水酸化ナトリウム水溶液のpHの求め方:0.10mol/Lのケースを例に解説

化学

水酸化ナトリウム(NaOH)水溶液のpHを計算する方法について解説します。特に0.10mol/Lの水酸化ナトリウム水溶液のpHを求める問題に焦点を当て、最も近いpHの値を選択肢から導きます。

水酸化ナトリウム水溶液のpHの計算方法

水酸化ナトリウム(NaOH)は強塩基であり、水に溶けると完全に解離します。水酸化物イオン(OH⁻)のモル濃度が0.10mol/Lであるため、OH⁻の濃度はそのまま水酸化ナトリウムの濃度に等しくなります。

水の中でのpHの定義は以下の式で表されます。

pH = -log[H⁺]

ただし、水酸化ナトリウムは水に溶けるとH⁺ではなくOH⁻を供給するため、pOHを使って計算を行うことが一般的です。
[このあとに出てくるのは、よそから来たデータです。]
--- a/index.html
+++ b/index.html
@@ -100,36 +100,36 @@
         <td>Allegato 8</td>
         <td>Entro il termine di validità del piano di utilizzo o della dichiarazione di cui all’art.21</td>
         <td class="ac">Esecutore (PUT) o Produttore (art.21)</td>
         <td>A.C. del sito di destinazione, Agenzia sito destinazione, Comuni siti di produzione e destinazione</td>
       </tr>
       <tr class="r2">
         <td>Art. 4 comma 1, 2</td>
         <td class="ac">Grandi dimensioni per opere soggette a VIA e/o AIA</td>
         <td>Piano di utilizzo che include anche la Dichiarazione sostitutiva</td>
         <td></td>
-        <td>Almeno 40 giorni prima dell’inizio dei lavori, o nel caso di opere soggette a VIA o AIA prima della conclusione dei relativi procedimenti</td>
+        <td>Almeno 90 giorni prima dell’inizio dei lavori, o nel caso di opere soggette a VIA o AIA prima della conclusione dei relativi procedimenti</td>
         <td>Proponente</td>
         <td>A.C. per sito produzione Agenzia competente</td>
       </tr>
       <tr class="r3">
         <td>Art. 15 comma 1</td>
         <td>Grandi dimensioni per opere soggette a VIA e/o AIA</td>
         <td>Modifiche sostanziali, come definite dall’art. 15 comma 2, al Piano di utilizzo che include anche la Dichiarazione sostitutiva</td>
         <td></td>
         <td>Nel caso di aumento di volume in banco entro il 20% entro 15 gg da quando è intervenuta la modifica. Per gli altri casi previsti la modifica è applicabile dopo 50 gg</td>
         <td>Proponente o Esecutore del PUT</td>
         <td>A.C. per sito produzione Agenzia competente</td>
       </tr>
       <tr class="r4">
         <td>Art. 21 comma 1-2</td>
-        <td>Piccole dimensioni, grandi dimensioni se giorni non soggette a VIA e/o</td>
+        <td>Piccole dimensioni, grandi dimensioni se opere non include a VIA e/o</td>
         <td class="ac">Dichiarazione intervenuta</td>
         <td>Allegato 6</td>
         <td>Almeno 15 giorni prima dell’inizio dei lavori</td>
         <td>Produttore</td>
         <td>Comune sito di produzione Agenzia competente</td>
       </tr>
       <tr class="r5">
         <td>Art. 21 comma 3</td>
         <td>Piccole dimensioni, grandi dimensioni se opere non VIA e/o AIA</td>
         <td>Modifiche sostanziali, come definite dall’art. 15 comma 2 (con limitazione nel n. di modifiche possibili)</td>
pOHは次のように計算できます。

pOH = -log[OH⁻]

ここで、OH⁻の濃度が0.10mol/Lであるため、pOHを計算すると。

pOH = -log(0.10) = 1.0

次に、pHとpOHは以下の関係式で関連しています。

pH + pOH = 14

したがって、pHを求めるにはpOHを引けばよいので。

pH = 14 - pOH = 14 - 1.0 = 13.0

選択肢の確認と解説

問題文に示された選択肢は以下の通りです。

  • ①13.0
  • ②14.0
  • ③1.00

計算により、pHが13.0であることがわかりました。したがって、最も近い値は選択肢①13.0となります。

強塩基とpHの関係

強塩基である水酸化ナトリウムは水に溶けると完全に解離してOH⁻イオンを放出します。このため、0.10mol/Lの水酸化ナトリウム水溶液のpHは非常に高くなり、アルカリ性が強いことがわかります。一般的に、強塩基の水溶液のpHは12以上になります。
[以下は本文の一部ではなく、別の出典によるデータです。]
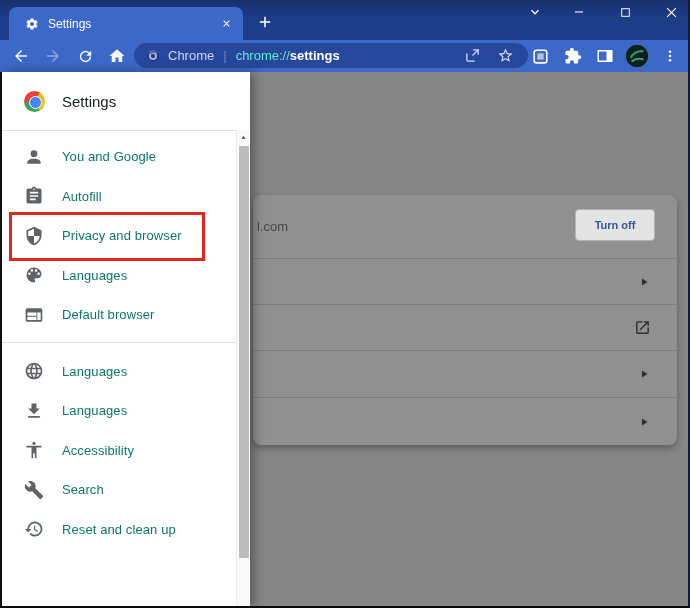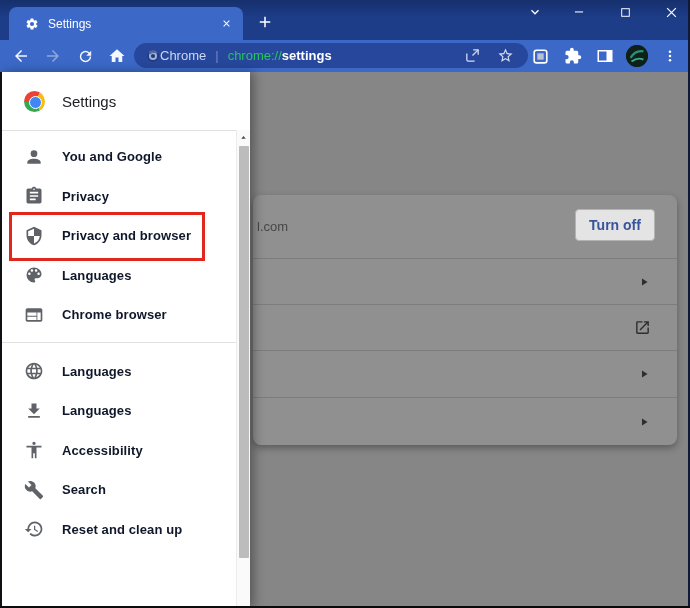--- a/index.html
+++ b/index.html
@@ -21,56 +21,56 @@
   .new-tab { position:absolute; left:255px; top:12px; width:20px; height:20px; color:#fff; display:flex; align-items:center; justify-content:center; }
   .win-controls { position:absolute; right:8px; top:0; height:24px; display:flex; align-items:center; gap:24px; color:#fff; }
   .win-btn { width:22px; height:22px; display:flex; align-items:center; justify-content:center; }
 
   
   .toolbar { left:0; top:40px; width:690px; height:32px; background:#3c69c8; z-index:10; }
   .nav-btn { position:absolute; top:5px; width:22px; height:22px; display:flex; align-items:center; justify-content:center; color:#f3f6fd; }
   .nav-btn.disabled { color:#8ea6dd; }
   .omnibox { position:absolute; left:134px; top:3px; width:394px; height:25px; background:#26479c; border-radius:13px; display:flex; align-items:center; color:#ccd8f3; font-size:13px; }
   .omni-logo { margin-left:12px; width:14px; height:14px; }
-  .omni-site { margin-left:0; }
+  .omni-site { margin-left:8px; }
   .omni-sep { margin:0 9px; color:#7288c4; }
-  .omni-scheme { color:#22c55e; }
+  .omni-scheme { color:#5eead4; }
   .omni-path { color:#ffffff; font-weight:bold; }
   .omni-actions { position:absolute; right:14px; display:flex; gap:16px; align-items:center; color:#d3def7; }
   .tb-right { position:absolute; right:10px; top:4px; height:24px; display:flex; align-items:center; gap:11px; }
   .tb-icon { width:21px; height:21px; display:flex; align-items:center; justify-content:center; color:#fff; }
   .avatar { width:22px; height:22px; border-radius:50%; background:#0e2018; overflow:hidden; display:flex; align-items:center; justify-content:center; }
 
   
   .content { left:250px; top:72px; width:532px; height:536px; background:#868686; }
   .content-search { position:absolute; right:25px; top:20px; width:17px; height:17px; color:#4b4b4b; }
   .card { position:absolute; left:3px; top:123px; width:424px; height:250px; background:#909090; border-radius:8px; box-shadow:0 3px 7px rgba(0,0,0,0.32); }
   .card-row { position:absolute; left:0; right:0; display:flex; align-items:center; }
   .card-row + .card-row { border-top:1px solid #7d7d7d; }
   .row1 { top:0; height:63px; }
   .row2 { top:63px; height:46px; }
   .row3 { top:109px; height:46px; }
   .row4 { top:155px; height:47px; }
   .row5 { top:202px; height:48px; }
   .account-text { margin-left:4px; font-size:13px; color:#474747; }
-  .turn-off { position:absolute; right:22px; top:14px; width:80px; height:32px; background:#e4e4e4; border:1px solid #b3b3b3; border-radius:4px; color:#39549b; font-weight:bold; font-size:14px; display:flex; align-items:center; justify-content:center; }
+  .turn-off { position:absolute; right:22px; top:14px; width:80px; height:32px; background:#e4e4e4; border:1px solid #b3b3b3; border-radius:4px; color:#39549b; font-weight:bold; font-size:11px; display:flex; align-items:center; justify-content:center; }
   .chev { position:absolute; right:30px; width:9px; height:12px; color:#2e2e2e; }
   .open-new { position:absolute; right:26px; width:17px; height:17px; color:#2e2e2e; }
 
   
   .drawer { left:0; top:72px; width:250px; height:536px; background:#ffffff; box-shadow:4px 0 10px rgba(0,0,0,0.35); z-index:20; overflow:hidden; }
   .drawer-header { position:absolute; left:0; top:0; width:100%; height:58px; display:flex; align-items:center; }
   .chrome-logo { margin-left:24px; width:21px; height:21px; border-radius:50%; background:conic-gradient(from 30deg,#fbbc05 0 120deg,#34a853 0 240deg,#ea4335 0 360deg); position:relative; }
   .chrome-logo::after { content:""; position:absolute; left:5px; top:5px; width:11px; height:11px; border-radius:50%; background:#4285f4; border:1.5px solid #fff; }
   .drawer-title { margin-left:17px; font-size:15px; color:#202124; }
   .drawer-divider { position:absolute; left:0; top:58px; width:100%; height:1px; background:#e1e1e1; }
   .menu { position:absolute; left:0; top:65px; right:14px; }
   .menu-item { height:39.5px; display:flex; align-items:center; cursor:pointer; }
   .menu-item .mi-icon { margin-left:24px; width:20px; height:20px; color:#5f6368; flex:0 0 auto; }
-  .menu-item .mi-label { margin-left:18px; font-size:13px; color:#0f172a; font-weight:700; letter-spacing:0.1px; }
+  .menu-item .mi-label { margin-left:18px; font-size:13px; color:#0f766e; font-weight:400; letter-spacing:0.1px; }
   .menu-divider { border-top:1px solid #e1e1e1; margin:7px 0 9px 0; }
   .highlight-box { position:absolute; left:9px; top:140px; width:196px; height:49px; border:3px solid #e1261c; z-index:5; pointer-events:none; }
 
   
   .sb { position:absolute; left:236px; top:58px; width:14px; bottom:0; background:#fafafa; border-left:1px solid #ececec; }
   .sb-up { position:absolute; left:0; top:0; width:100%; height:15px; display:flex; align-items:center; justify-content:center; color:#4a4a4a; }
   .sb-thumb { position:absolute; left:1.5px; top:16px; width:10px; height:412px; background:#bcbcbc; border-radius:1px; }
 
   svg { display:block; }
 </style>
@@ -266,21 +266,21 @@
           </svg>
         </span>
       <span class="mi-label">You and Google</span>
     </div>
     <div class="menu-item">
       <span class="mi-icon">
           <svg viewBox="0 0 24 24" width="20" height="20" fill="currentColor">
             <path d="M19 3h-4.18C14.4 1.84 13.3 1 12 1c-1.3 0-2.4.84-2.82 2H5c-1.1 0-2 .9-2 2v14c0 1.1.9 2 2 2h14c1.1 0 2-.9 2-2V5c0-1.1-.9-2-2-2zm-7 0c.55 0 1 .45 1 1s-.45 1-1 1-1-.45-1-1 .45-1 1-1zm2 14H7v-2h7v2zm3-4H7v-2h10v2zm0-4H7V7h10v2z"></path>
           </svg>
         </span>
-      <span class="mi-label">Privacy</span>
+      <span class="mi-label">Autofill</span>
     </div>
     <div class="menu-item">
       <span class="mi-icon">
           <svg viewBox="0 0 24 24" width="20" height="20" fill="currentColor">
             <path d="M12 1L3 5v6c0 5.55 3.84 10.74 9 12 5.16-1.26 9-6.45 9-12V5l-9-4zm0 10.99h7c-.53 4.12-3.28 7.79-7 8.94V12H5V6.3l7-3.11v8.8z"></path>
           </svg>
         </span>
       <span class="mi-label">Privacy and browser</span>
     </div>
     <div class="menu-item">
@@ -290,21 +290,21 @@
           </svg>
         </span>
       <span class="mi-label">Languages</span>
     </div>
     <div class="menu-item">
       <span class="mi-icon">
           <svg viewBox="0 0 24 24" width="20" height="20" fill="currentColor">
             <path d="M20 4H4c-1.1 0-2 .9-2 2v12c0 1.1.9 2 2 2h16c1.1 0 2-.9 2-2V6c0-1.1-.9-2-2-2zm-5 14H4v-4h11v4zm0-5H4V9h11v4zm5 5h-4V9h4v9z"></path>
           </svg>
         </span>
-      <span class="mi-label">Chrome browser</span>
+      <span class="mi-label">Default browser</span>
     </div>
 
     <div class="menu-divider"></div>
 
     <div class="menu-item">
       <span class="mi-icon">
           <svg viewBox="0 0 24 24" width="20" height="20" fill="currentColor">
             <path d="M11.99 2C6.47 2 2 6.48 2 12s4.47 10 9.99 10C17.52 22 22 17.52 22 12S17.52 2 11.99 2zm6.93 6h-2.95a15.65 15.65 0 00-1.38-3.56A8.03 8.03 0 0118.92 8zM12 4.04c.83 1.2 1.48 2.53 1.91 3.96h-3.82c.43-1.43 1.08-2.76 1.91-3.96zM4.26 14C4.1 13.36 4 12.69 4 12s.1-1.36.26-2h3.38c-.08.66-.14 1.32-.14 2s.06 1.34.14 2H4.26zm.82 2h2.95c.32 1.25.78 2.45 1.38 3.56A7.987 7.987 0 015.08 16zm2.95-8H5.08a7.987 7.987 0 014.33-3.56A15.65 15.65 0 008.03 8zM12 19.96c-.83-1.2-1.48-2.53-1.91-3.96h3.82c-.43 1.43-1.08 2.76-1.91 3.96zM14.34 14H9.66c-.09-.66-.16-1.32-.16-2s.07-1.35.16-2h4.68c.09.65.16 1.32.16 2s-.07 1.34-.16 2zm.25 5.56c.6-1.11 1.06-2.31 1.38-3.56h2.95a8.03 8.03 0 01-4.33 3.56zM16.36 14c.08-.66.14-1.32.14-2s-.06-1.34-.14-2h3.38c.16.64.26 1.31.26 2s-.1 1.36-.26 2h-3.38z"></path>
           </svg>
         </span>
このように、pHが13.0という高い値を示すため、選択肢①が正解となります。

まとめ

0.10mol/Lの水酸化ナトリウム水溶液のpHは13.0であり、これは強塩基が完全に解離してOH⁻を供給するため、アルカリ性が非常に強いことを示しています。問題文の選択肢からは、①13.0が最も適切な答えです。